One of the most moving ways to meet these dwellers of the sea is to hop on a boat or a zodiac. This will allow you to get so close to the belugas that you'll even hear them chirping, whistling, bleating, and clicking. Nicknamed “the canaries of the sea” for their incredible vocals, these friendly marine mammals travel in pods of around ten. During your trip, snap their funny smiling faces!
4. Foxe Basin, Nunavut
Whale watching in Canada
As Canada's northernmost lands, Nunavut is quickly gaining popularity in the travel community for its untouched landscapes, teeming with life both on land and underwater. The most stunning wildlife event occurs in summer. The sun melts parts of ice helping to form the floe edge (the meeting point of ice and open water), which attracts a large variety of marine animals. This is the time when Foxe Basin becomes an ideal place for whale spotting.
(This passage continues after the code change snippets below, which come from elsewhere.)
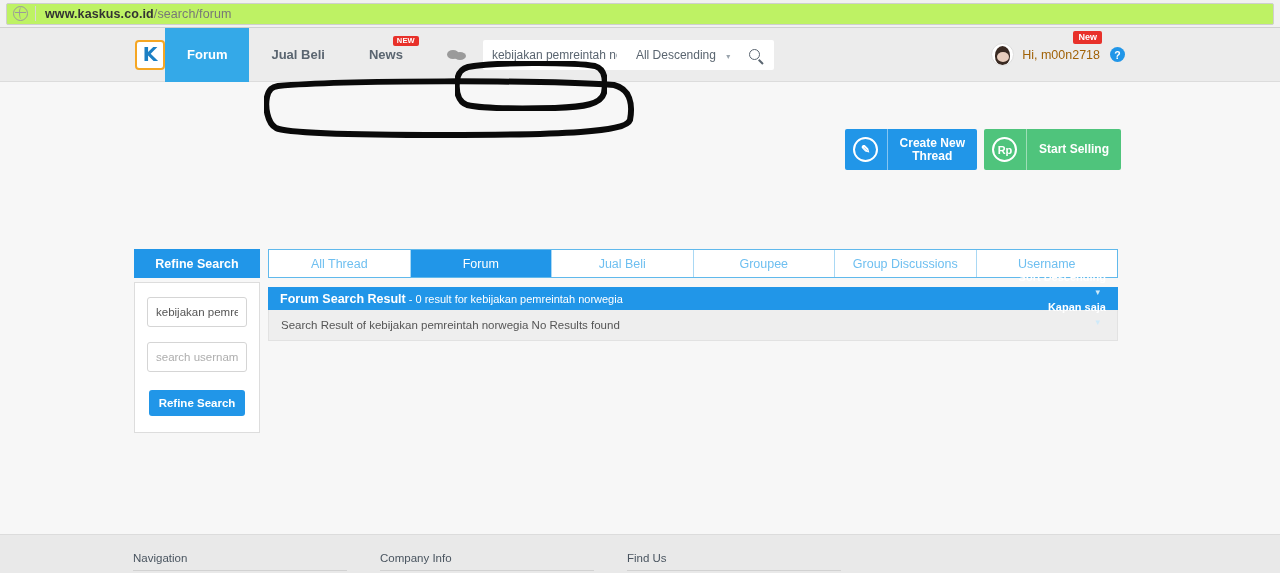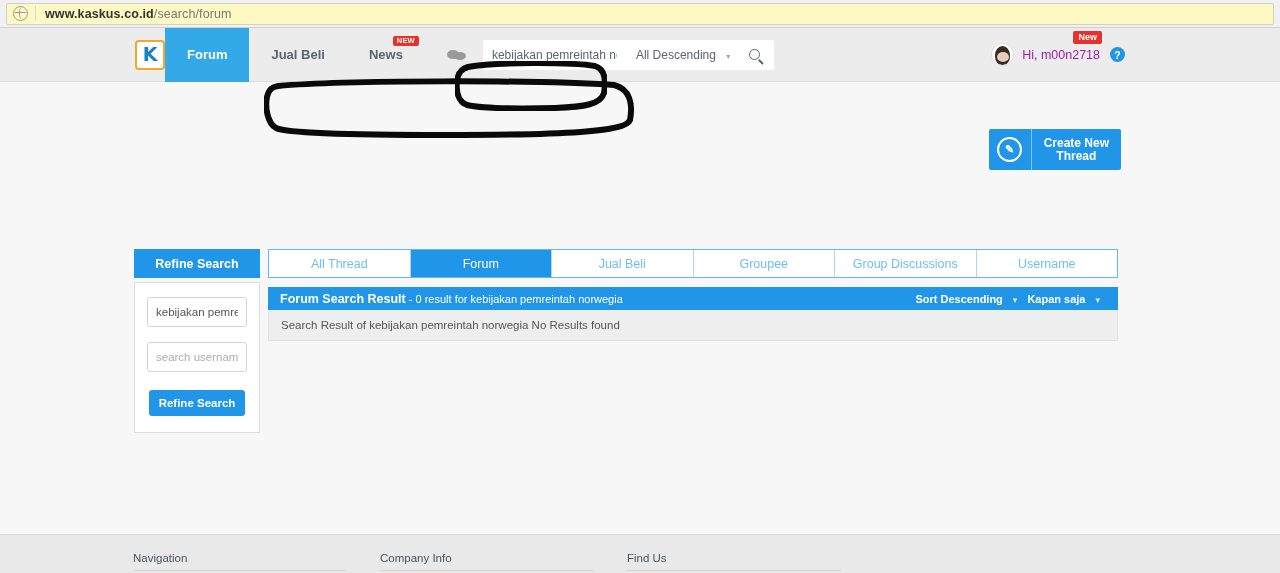--- a/index.html
+++ b/index.html
@@ -22,7 +22,7 @@
   .url-field {
     flex: 1;
     height: 22px;
-    background: #fef9c3;
+    background: #bef264;
     border: 1px solid #cfcfcf;
     border-radius: 2px;
     display: flex;

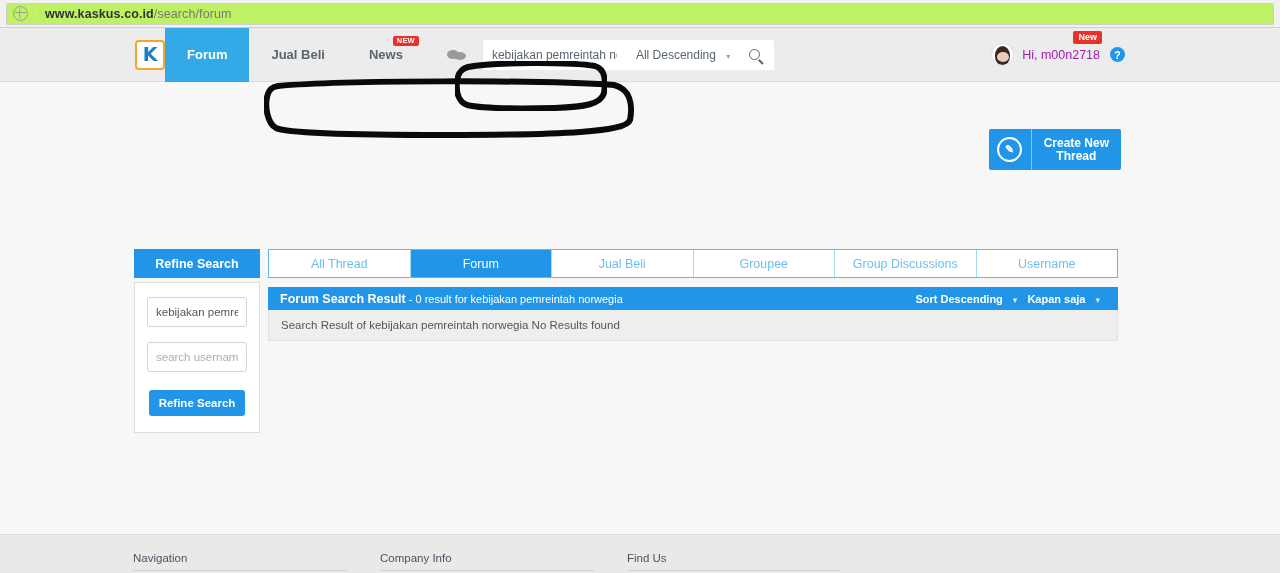--- a/index.html
+++ b/index.html
@@ -220,7 +220,7 @@
   }
   .user-name {
     font-size: 12.5px;
-    color: #a21caf;
+    color: #a16207;
     margin-left: 8px;
     white-space: nowrap;
     cursor: pointer;

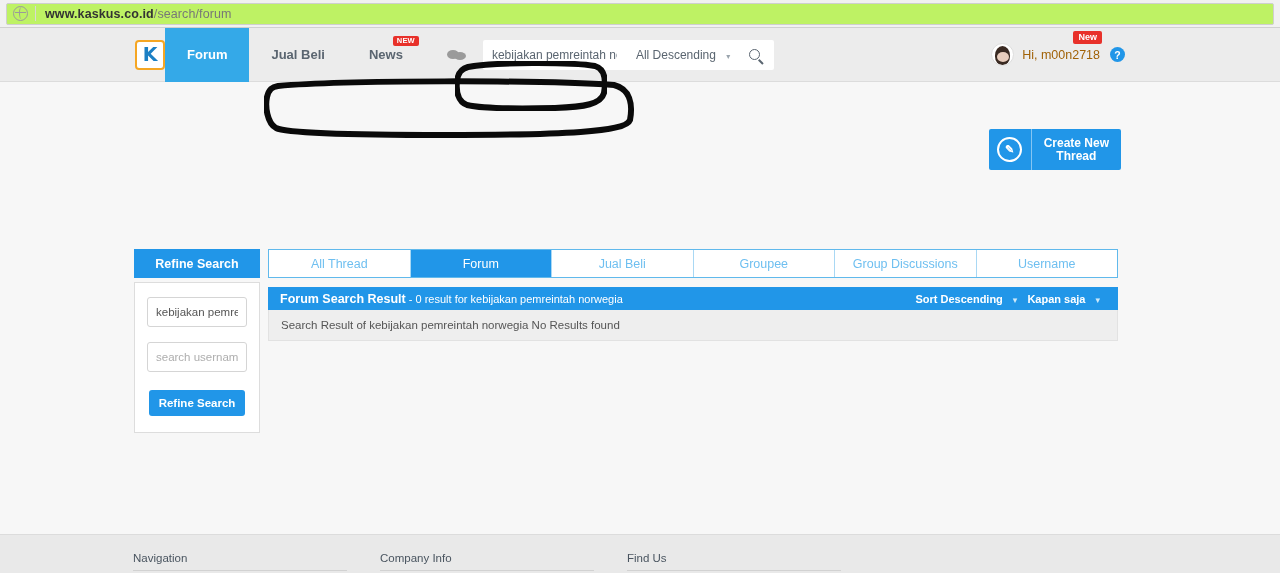--- a/index.html
+++ b/index.html
@@ -508,6 +508,13 @@
       <span class="act-sep"></span>
       <span class="act-label">Create New
 Thread</span>
+    </div>
+    <div class="act-btn green">
+      <span class="act-ico">
+        <span class="ico-circle">Rp</span>
+      </span>
+      <span class="act-sep"></span>
+      <span class="act-label">Start Selling</span>
     </div>
   </div>
 

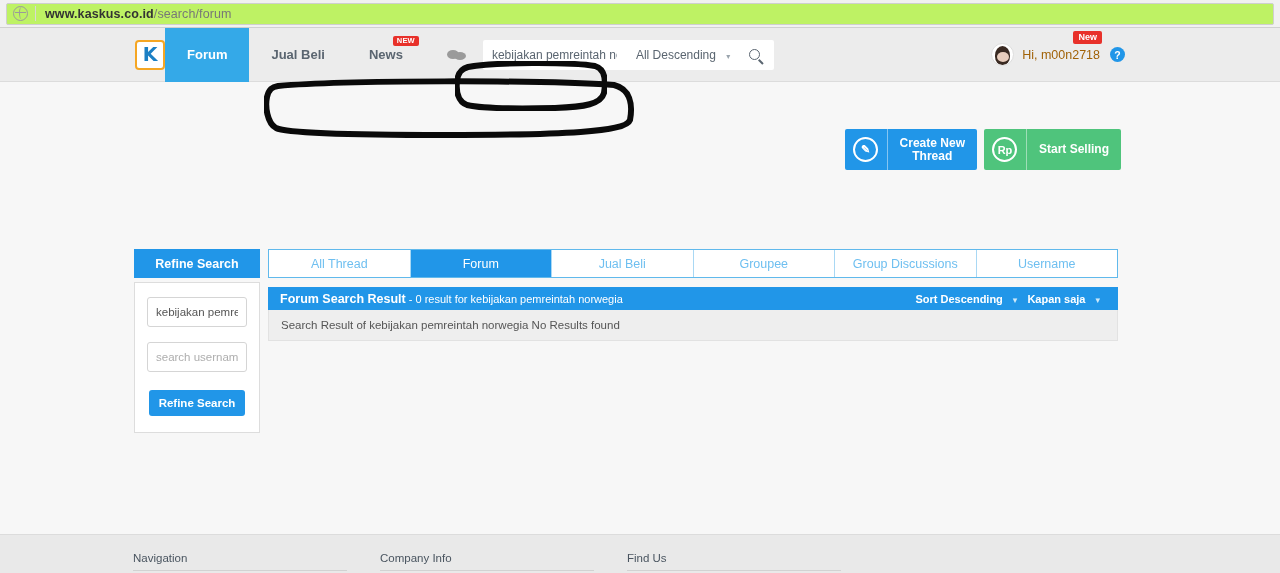--- a/index.html
+++ b/index.html
@@ -400,7 +400,7 @@
   .rh-left .title { font-weight: bold; font-size: 12.5px; }
   .rh-left .meta { font-size: 11px; text-align: right; }
   .rh-left .q { font-size: 11px; }
-  .rh-right { display: flex; align-items: flex-end; gap: 4px; }
+  .rh-right { display: flex; align-items: flex-end; gap: 4px; flex-direction: column; }
   .sort-link {
     font-size: 11px;
     color: #ffffff;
Mysterious bowhead whales are among the most popular residents, drawing nature lovers to Nunavut each year. These longest-living mammals on the planet will send your heart racing! Picture yourself in a boat while these giant beasts - weighing more than a battle tank - break the ice with their massive skulls to breathe! For sure, seeing them breaching the water’s surface will change your perspective on the underwater world. But the story doesn't end here. Playful belugas are also common visitors to Nunavut.
5. St. Lawrence River, Quebec
Blue Whale in Quebec, Canada
Blessed with nutrient-rich waters, the scenic St. Lawrence River is a haven for up to 13 whales species including the legendary blue whale, the largest creature to have ever lived on Earth. When visiting Quebec you can opt for a river cruise, boat or zodiac rides on the tranquil water. Smaller boats offer a better chance to glimpse marine wildlife. Head to Tadoussac or the Gaspé peninsula, where the beautiful marine mammals like to leap through waves.
The secret of Quebec's coastal waters lies in the fact that the river's freshwater mixes with oceanic salt water, creating a unique habitat rich in nutrients for various species. Places such as these are rarely found around the world and it seems that humpbacks, minke whales, fin whales, and belugas know this!
So What’s Your Next Adventure?
"Music is far, far older than our species," said Dr. Roger Payne, the co-discoverer of the whale song. "It is tens of millions of years old, and the fact that animals as wildly divergent as whales, humans and birds come out with similar laws for what they compose suggests to me that there are a finite number of musical sounds that will entertain the vertebrate brain."
Perhaps, dare we say it, up-close whale encounters have the power to change how we see the world.
Now that you know the best destinations for whale watching in Canada, it’s time to start planning your next fabulous trip.